• **Records for the exercise**:
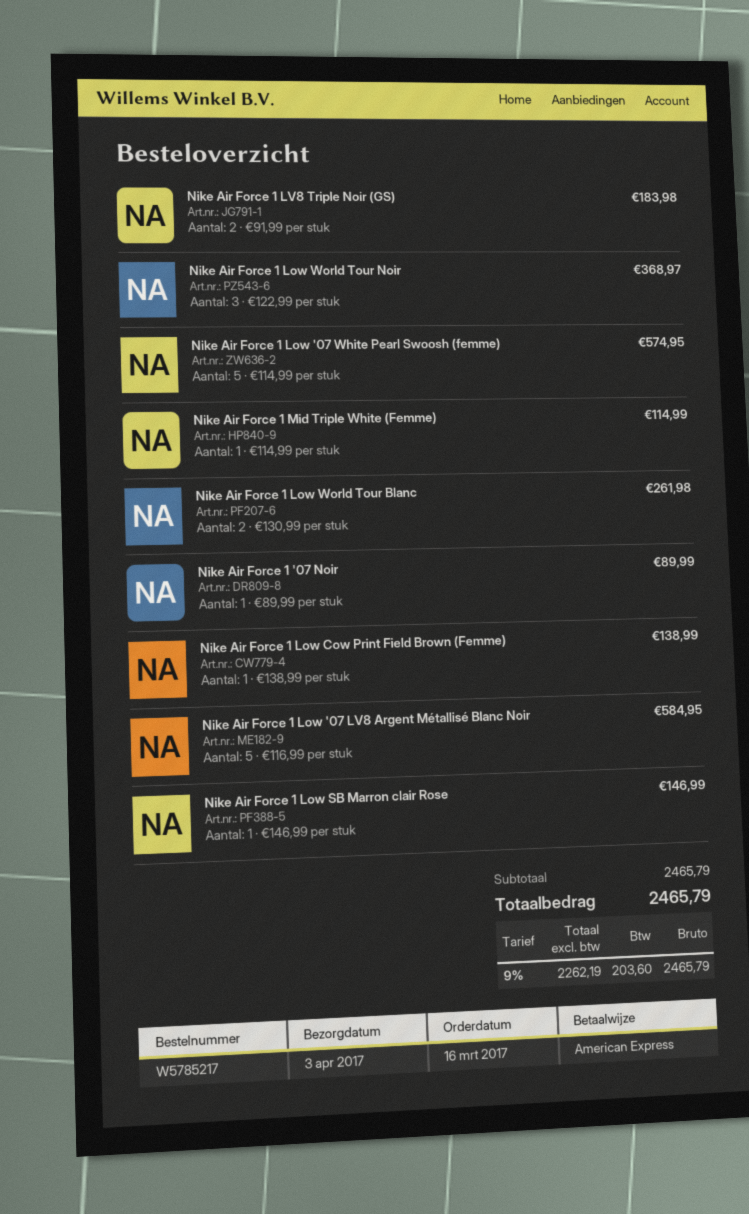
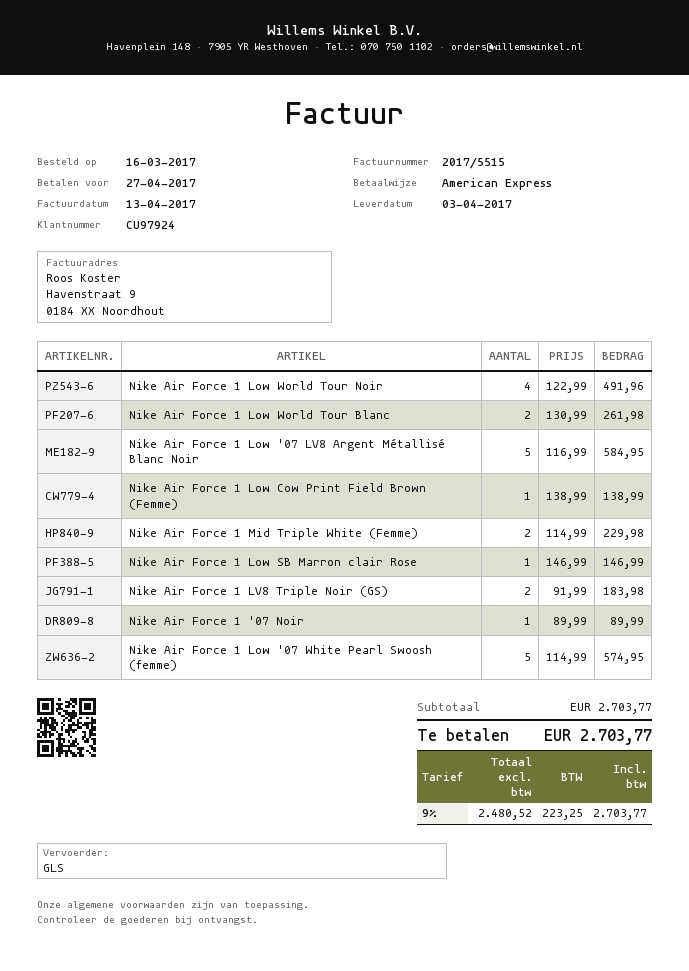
Nike Air Force 1 Low World Tour Noir: 3 x 122.99 = 368.97 -> 4 x 122.99 = 491.96
Nike Air Force 1 Mid Triple White (Femme): 1 x 114.99 = 114.99 -> 2 x 114.99 = 229.98
subtotal: 2465.79 -> 2703.77
net: 2262.19 -> 2480.52
tax: 9% = 203.60 -> 9% = 223.25
total: 2465.79 -> 2703.77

• **Task goal**: The answer should contain only the lines from the start of the records above through the line with "tax: 9% = 203.60 -> 9% = 223.25", copied exactly, and no pictures.

• **Solution to the problem**:
Nike Air Force 1 Low World Tour Noir: 3 x 122.99 = 368.97 -> 4 x 122.99 = 491.96
Nike Air Force 1 Mid Triple White (Femme): 1 x 114.99 = 114.99 -> 2 x 114.99 = 229.98
subtotal: 2465.79 -> 2703.77
net: 2262.19 -> 2480.52
tax: 9% = 203.60 -> 9% = 223.25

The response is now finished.